**TASK ITEM**
Restate all entries word for word, minus pictures.
= = =
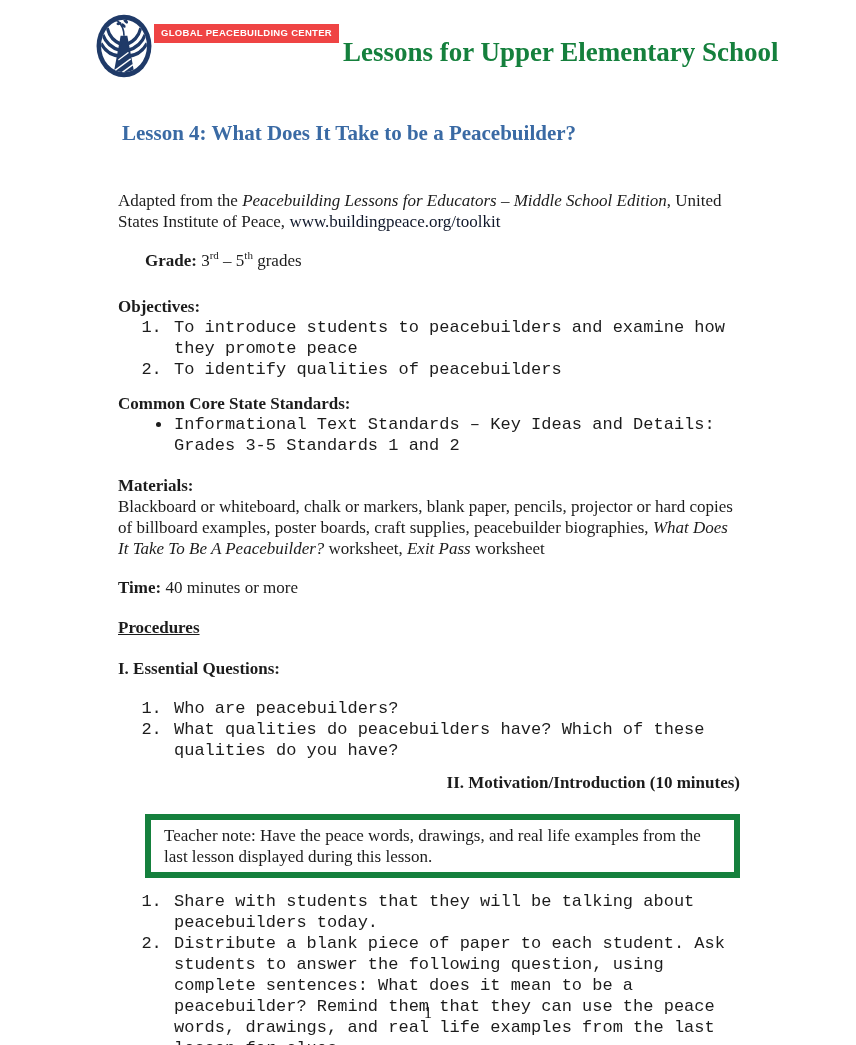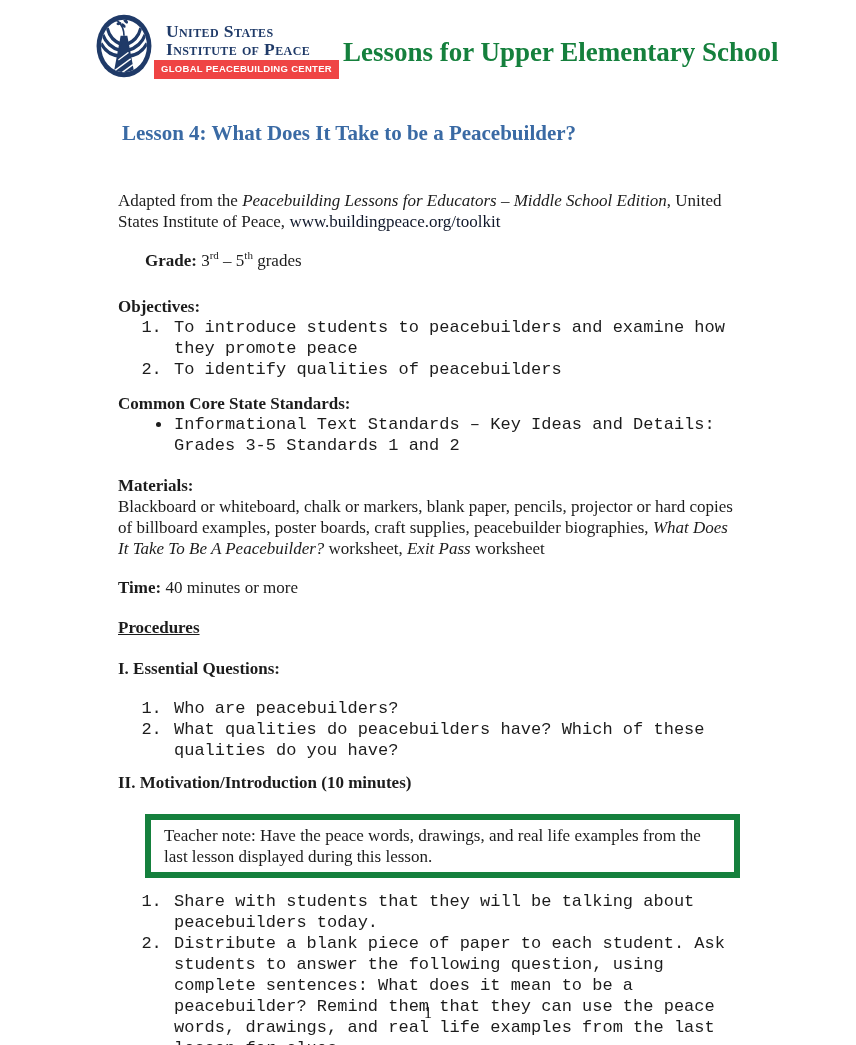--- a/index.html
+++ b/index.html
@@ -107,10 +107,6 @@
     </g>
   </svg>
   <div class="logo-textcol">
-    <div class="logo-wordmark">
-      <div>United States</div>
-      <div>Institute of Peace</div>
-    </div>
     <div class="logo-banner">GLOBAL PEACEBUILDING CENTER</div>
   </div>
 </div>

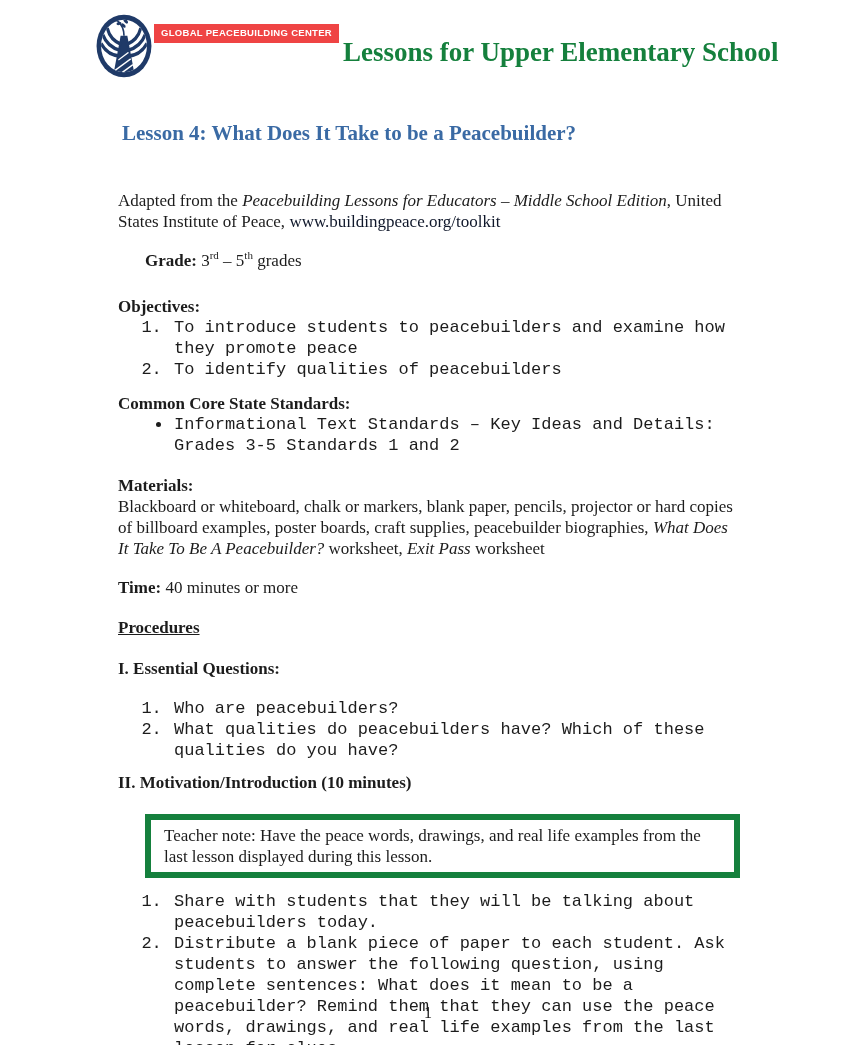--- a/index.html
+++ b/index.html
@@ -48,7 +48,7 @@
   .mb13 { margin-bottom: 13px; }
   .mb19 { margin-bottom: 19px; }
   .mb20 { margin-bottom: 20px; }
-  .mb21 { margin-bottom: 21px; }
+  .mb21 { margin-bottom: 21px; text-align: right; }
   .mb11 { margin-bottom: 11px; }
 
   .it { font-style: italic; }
= = =
**TASK RESULT**
--- a/index.html
+++ b/index.html
@@ -107,10 +107,6 @@
     </g>
   </svg>
   <div class="logo-textcol">
-    <div class="logo-wordmark">
-      <div>United States</div>
-      <div>Institute of Peace</div>
-    </div>
     <div class="logo-banner">GLOBAL PEACEBUILDING CENTER</div>
   </div>
 </div>

--- a/index.html
+++ b/index.html
@@ -48,7 +48,7 @@
   .mb13 { margin-bottom: 13px; }
   .mb19 { margin-bottom: 19px; }
   .mb20 { margin-bottom: 20px; }
-  .mb21 { margin-bottom: 21px; }
+  .mb21 { margin-bottom: 21px; text-align: right; }
   .mb11 { margin-bottom: 11px; }
 
   .it { font-style: italic; }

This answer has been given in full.